From 07ddf9871875ee64c647fc43a34628f413d37320 Mon Sep 17 00:00:00 2001
From: tqchen <tianqi.tchen@gmail.com>
Date: Fri, 22 Aug 2014 19:41:58 -0700
Subject: [PATCH 49/52] add log

---
 CHANGES.md | 21 +++++++++++++++++++++
 README.md  | 14 +++++++++-----
 2 files changed, 30 insertions(+), 5 deletions(-)
 create mode 100644 CHANGES.md

diff --git a/CHANGES.md b/CHANGES.md
new file mode 100644
index 000000000..ee2adbbb7
--- /dev/null
+++ b/CHANGES.md
@@ -0,0 +1,21 @@
+Change Log of Versions
+=====
+
+xgboost-0.1
+=====
+* Initial release
+
+xgboost-0.2x
+=====
+* Python module
+* Weighted samples instances
+* Initial version of pairwise rank
+
+xgboost-unity
+=====
+* Faster tree construction module
+  - Allows subsample columns as well during tree construction
+* Support for boosting from initial predictions
+* Experimental version of LambdaRank
+* Linear booster is now parallelized, using parallel coordinated descent.
+* Add [code guide](src/README.md)
diff --git a/README.md b/README.md
index e226aec94..f9a72e418 100644
--- a/README.md
+++ b/README.md
@@ -1,5 +1,5 @@
 xgboost: eXtreme Gradient Boosting 
-=======
+======
 An optimized general purpose gradient boosting (tree) library.
 
 Contributors: https://github.com/tqchen/xgboost/graphs/contributors
@@ -8,8 +8,10 @@ Turorial and Documentation: https://github.com/tqchen/xgboost/wiki
 
 Questions and Issues: [https://github.com/tqchen/xgboost/issues](https://github.com/tqchen/xgboost/issues?q=is%3Aissue+label%3Aquestion)
 
+Notes on the Code: [src/REAMDE.md](src/README.md)
+
 Features
-=======
+======
 * Sparse feature format:
   - Sparse feature format allows easy handling of missing values, and improve computation efficiency.
 * Push the limit on single machine:
@@ -19,11 +21,12 @@ Features
 * Layout of gradient boosting algorithm to support user defined objective
 * Python interface, works with numpy and scipy.sparse matrix
 
-xgboost-unity
-=======
-* Experimental branch(not usable yet): refactor xgboost, cleaner code, more flexibility
+Version
+======
+* This version is named xgboost-unity, the code has been refactored from 0.2x to be cleaner and more flexibility
 * This version of xgboost is not compatible with 0.2x, due to huge amount of changes in code structure
   - This means the model and buffer file of previous version can not be loaded in xgboost-unity
+* For legacy 0.2x code, refer to 
 
 Build
 ======
@@ -35,3 +38,4 @@ Build
 * Possible way to build using Visual Studio (not tested):
   - In principle, you can put src/xgboost.cpp and src/io/io.cpp into the project, and build xgboost.
   - For python module, you need python/xgboost_wrapper.cpp and src/io/io.cpp to build a dll.
+

From ce5b776bdc9e9212b19fb0fafa573d8bbf0fdd6f Mon Sep 17 00:00:00 2001
From: tqchen <tianqi.tchen@gmail.com>
Date: Fri, 22 Aug 2014 19:47:05 -0700
Subject: [PATCH 50/52] add change note

---
 CHANGES.md | 2 +-
 README.md  | 5 +++--
 2 files changed, 4 insertions(+), 3 deletions(-)

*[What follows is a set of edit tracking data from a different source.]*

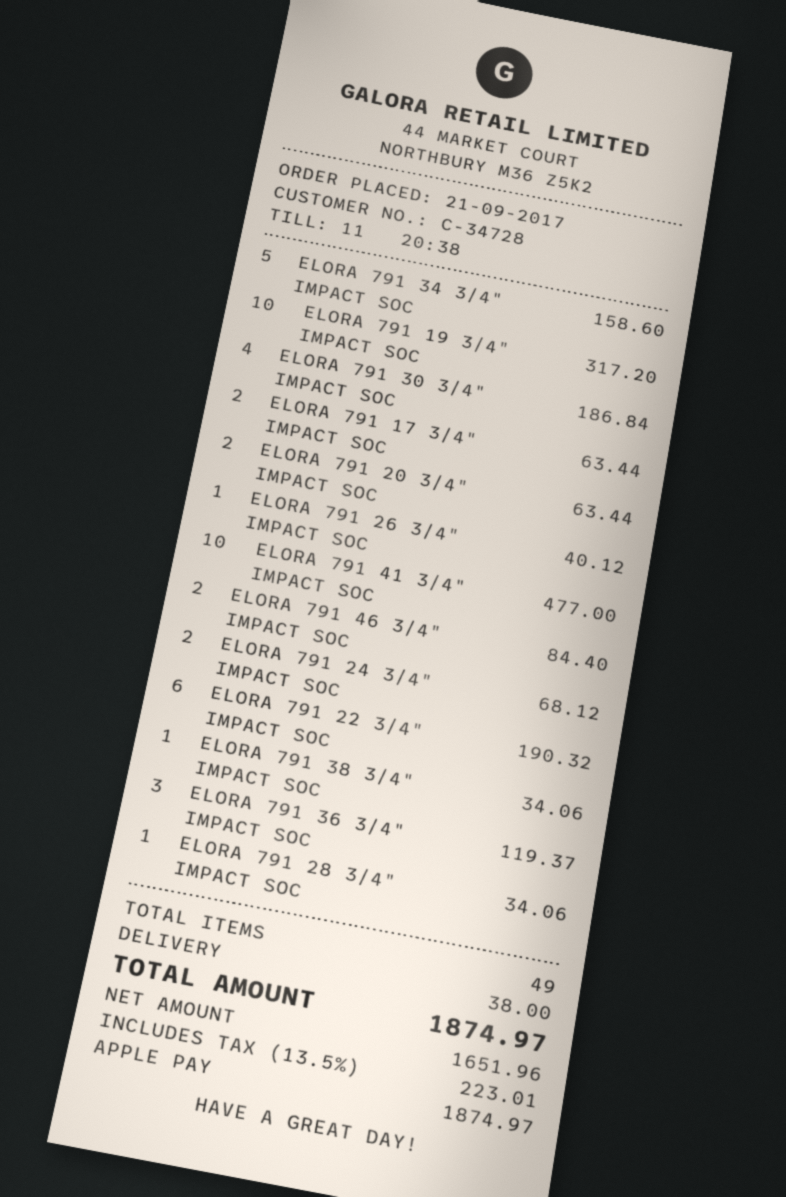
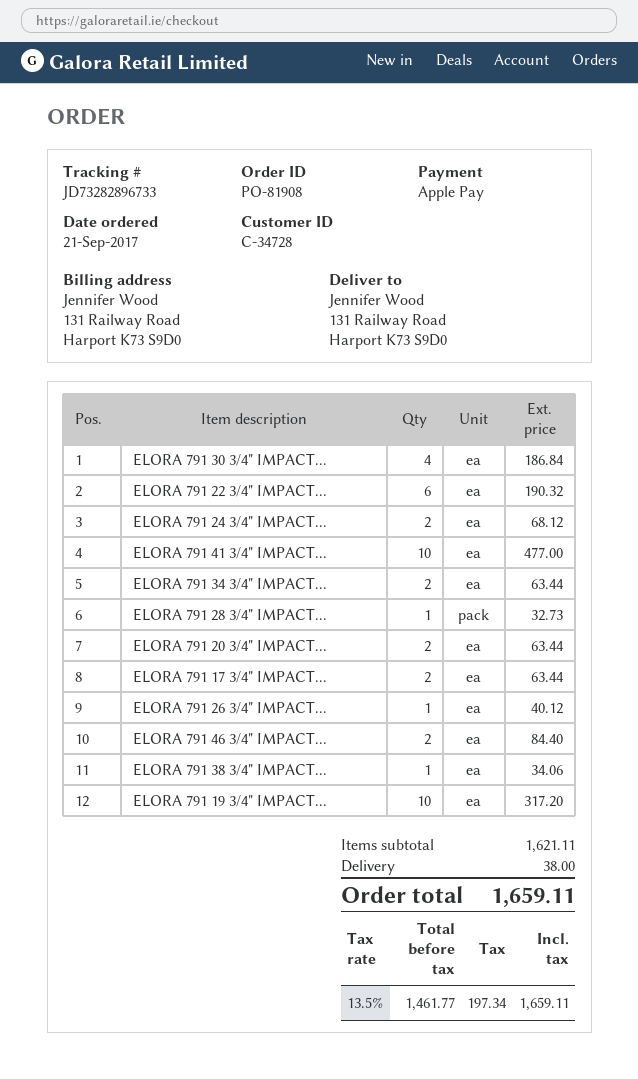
ELORA 791 34 3/4" IMPACT SOC: 5 for 158.60 -> 2 for 63.44
ELORA 791 36 3/4" IMPACT SOC: 3 for 119.37 -> none
ELORA 791 28 3/4" IMPACT SOC: 1 for 34.06 -> 1 for 32.73
net: 1651.96 -> 1461.77
tax: 13.5% = 223.01 -> 13.5% = 197.34
total: 1874.97 -> 1659.11

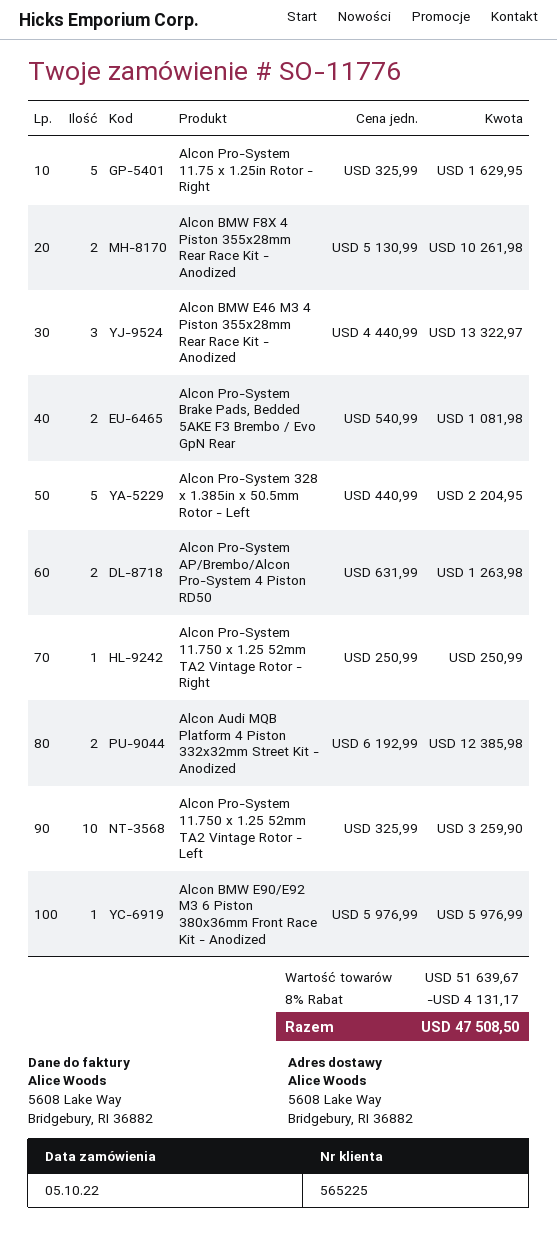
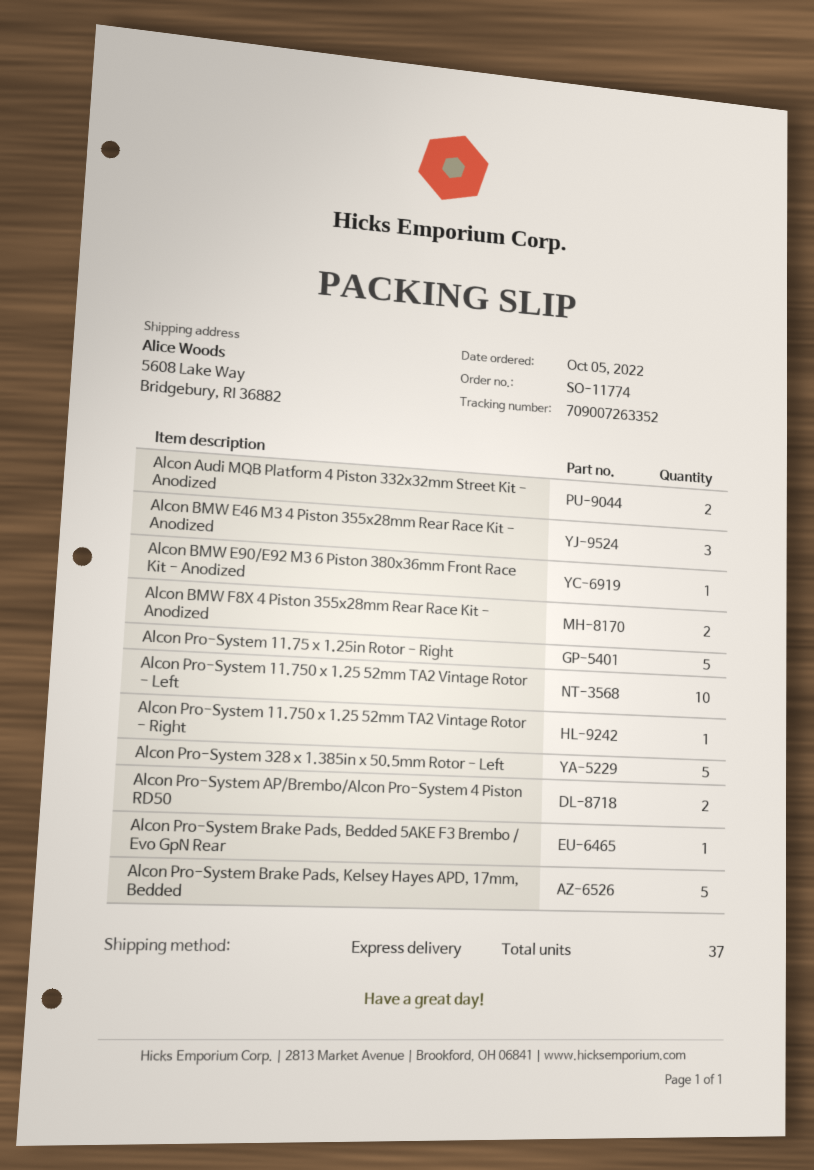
order number: SO-11776 -> SO-11774
Alcon Pro-System Brake Pads, Bedded 5AKE F3 Brembo / Evo GpN Rear: 2 -> 1
Alcon Pro-System Brake Pads, Kelsey Hayes APD, 17mm, Bedded: none -> 5

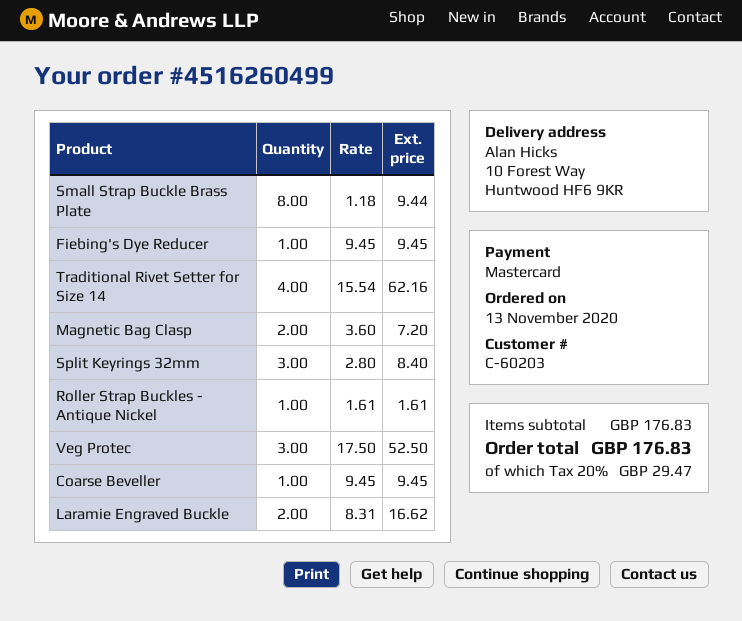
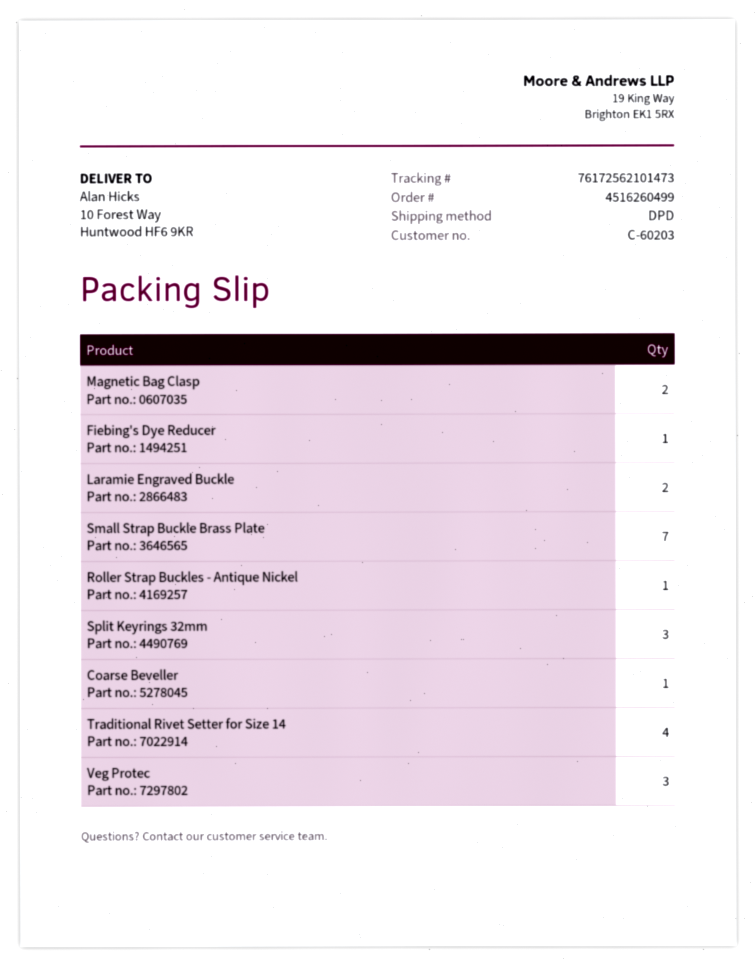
Small Strap Buckle Brass Plate: 8 -> 7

diff --git a/CHANGES.md b/CHANGES.md
index ee2adbbb7..1e3b5c67f 100644
--- a/CHANGES.md
+++ b/CHANGES.md
@@ -18,4 +18,4 @@ xgboost-unity
 * Support for boosting from initial predictions
 * Experimental version of LambdaRank
 * Linear booster is now parallelized, using parallel coordinated descent.
-* Add [code guide](src/README.md)
+* Add [Code Guide](src/README.md) for customizing objective function and 
diff --git a/README.md b/README.md
index f9a72e418..7b28e4499 100644
--- a/README.md
+++ b/README.md
@@ -8,7 +8,7 @@ Turorial and Documentation: https://github.com/tqchen/xgboost/wiki
 
 Questions and Issues: [https://github.com/tqchen/xgboost/issues](https://github.com/tqchen/xgboost/issues?q=is%3Aissue+label%3Aquestion)
 
-Notes on the Code: [src/REAMDE.md](src/README.md)
+Notes on the Code: [Code Guide](src/README.md)
 
 Features
 ======
@@ -26,7 +26,8 @@ Version
 * This version is named xgboost-unity, the code has been refactored from 0.2x to be cleaner and more flexibility
 * This version of xgboost is not compatible with 0.2x, due to huge amount of changes in code structure
   - This means the model and buffer file of previous version can not be loaded in xgboost-unity
-* For legacy 0.2x code, refer to 
+* For legacy 0.2x code, refer to [Here](https://github.com/tqchen/xgboost/releases/tag/v0.22)
+* Change log in [CHANGES.md](CHANGES.md)
 
 Build
 ======

From 104fced9c31eeeb1075b2cea08c4f16f2c993015 Mon Sep 17 00:00:00 2001
From: tqchen <tianqi.tchen@gmail.com>
Date: Fri, 22 Aug 2014 19:52:43 -0700
Subject: [PATCH 51/52] ok

---
 CHANGES.md               |  6 +++---
 README.md                | 15 +++++++--------
 src/README.md            |  1 +
 src/learner/evaluation.h |  1 -
 4 files changed, 11 insertions(+), 12 deletions(-)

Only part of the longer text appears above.